Wesley Deeds (Tyler Perry) is looking for something more in his life. Yes, he’s got money, the perfect fiancée, the extravagant car and although his brother is on the wrong side of the track, Wesley has taken him under his wing and is trying his best. Unfortunately that’s not what he wants in life. Wesley doesn’t know what he wants… That’s until he meets Lindsey Wakefield (Thandie Newton) of course. She’s a spitfire and she is not afraid to tell people what she thinks, but as a single mother that’s too proud to really ask for help, Lindsey becomes evicted and the child welfare is called in… Will their destinies be interwoven enough in the end to overcome the things that they both have to face individually and together?
Good Deeds is one of those films that I would watch on a Sunday morning. It’s heart-warming, enjoyable, easy to follow and although I’m not a fan of the soundtrack (a little too 1980′s for my taste), there were a few good things that should be noted about the cinematography. What I would add to that would unfortunately be that this is not really the type of film I usually enjoy. Yes, Tyler Perry (Madea Goes to Jail, Diary of a Mad Black Woman) is a seasoned actor when it comes to pretending and Good Deeds is just a further showcase of his ability to act, but frankly, you need to be in the mood to fully enjoy this film (I was in the mood, therefore I enjoyed it). The problem with Good Deeds is not that it’s not a good film, but like with Diary of a Mad Black Woman, you have to be in the mood for it to fully enjoy it.
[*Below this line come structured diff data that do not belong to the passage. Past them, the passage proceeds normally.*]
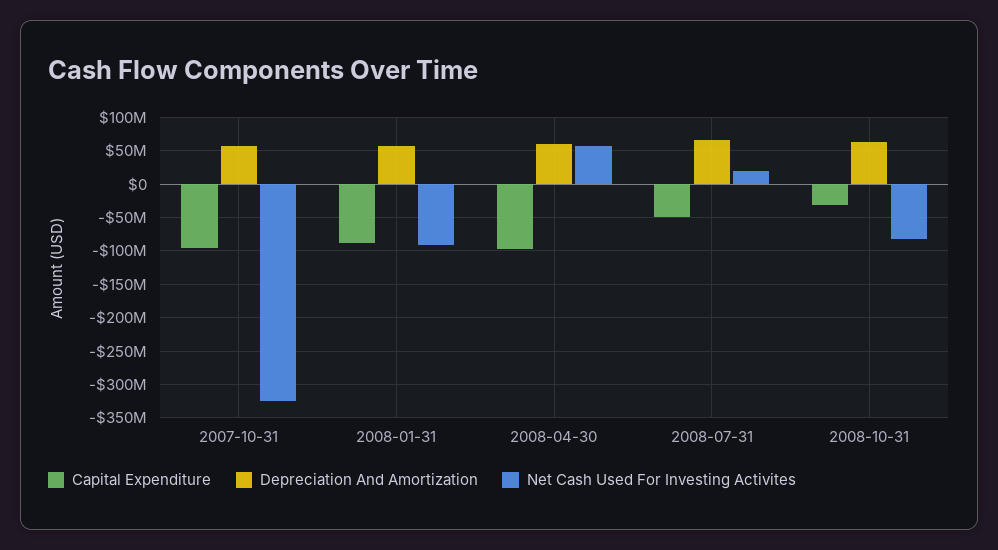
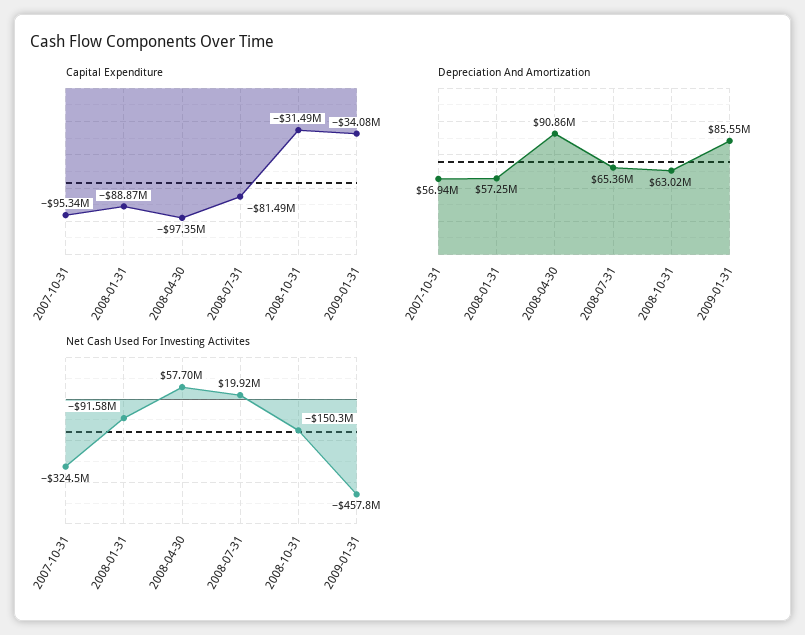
Depreciation And Amortization, 2008-04-30: 60000000 -> 90860000
Capital Expenditure, 2008-07-31: -50000000 -> -81490000
Net Cash Used For Investing Activites, 2008-10-31: -80000000 -> -150300000
Capital Expenditure, 2009-01-31: none -> -34080000
Depreciation And Amortization, 2009-01-31: none -> 85550000
Net Cash Used For Investing Activites, 2009-01-31: none -> -457800000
Of course, as with all Tyler Perry films that mean anything, we are forced to come to watch a stereotypical black man/woman have to overcome their struggles in an almost unrealistic manner. In Good Deeds we have Wesley Deeds, the black CEO of a multimillion dollar company who falls in love with life after meeting the stereotypical single black mother who gets evicted and almost gets raped… It’s just a little too predictable in some instances. Now, as far as Thandie Newton (2012) is concerned, I’m surprised that she even took the role. Yes, she played her role to perfection and was able to bring a tear to my eye, but there was conviction lacking at the end of her performance.
Good Deeds was a good film, but it almost always bordered on mundane. I almost missed Madea shouting at Thandie Newton to get her life back together and to give Wesley Deeds a piece of her mind. In other words, it’s a Madea film that doesn’t star Tyler Perry’s alter-ego.
It’s certainly one of the finer films in Tyler Perry’s resume, but not one that’s memorable. I would advice die-hard Tyler Perry fans to get their hands on it, but for those who aren’t, wait for it to come to TV rather.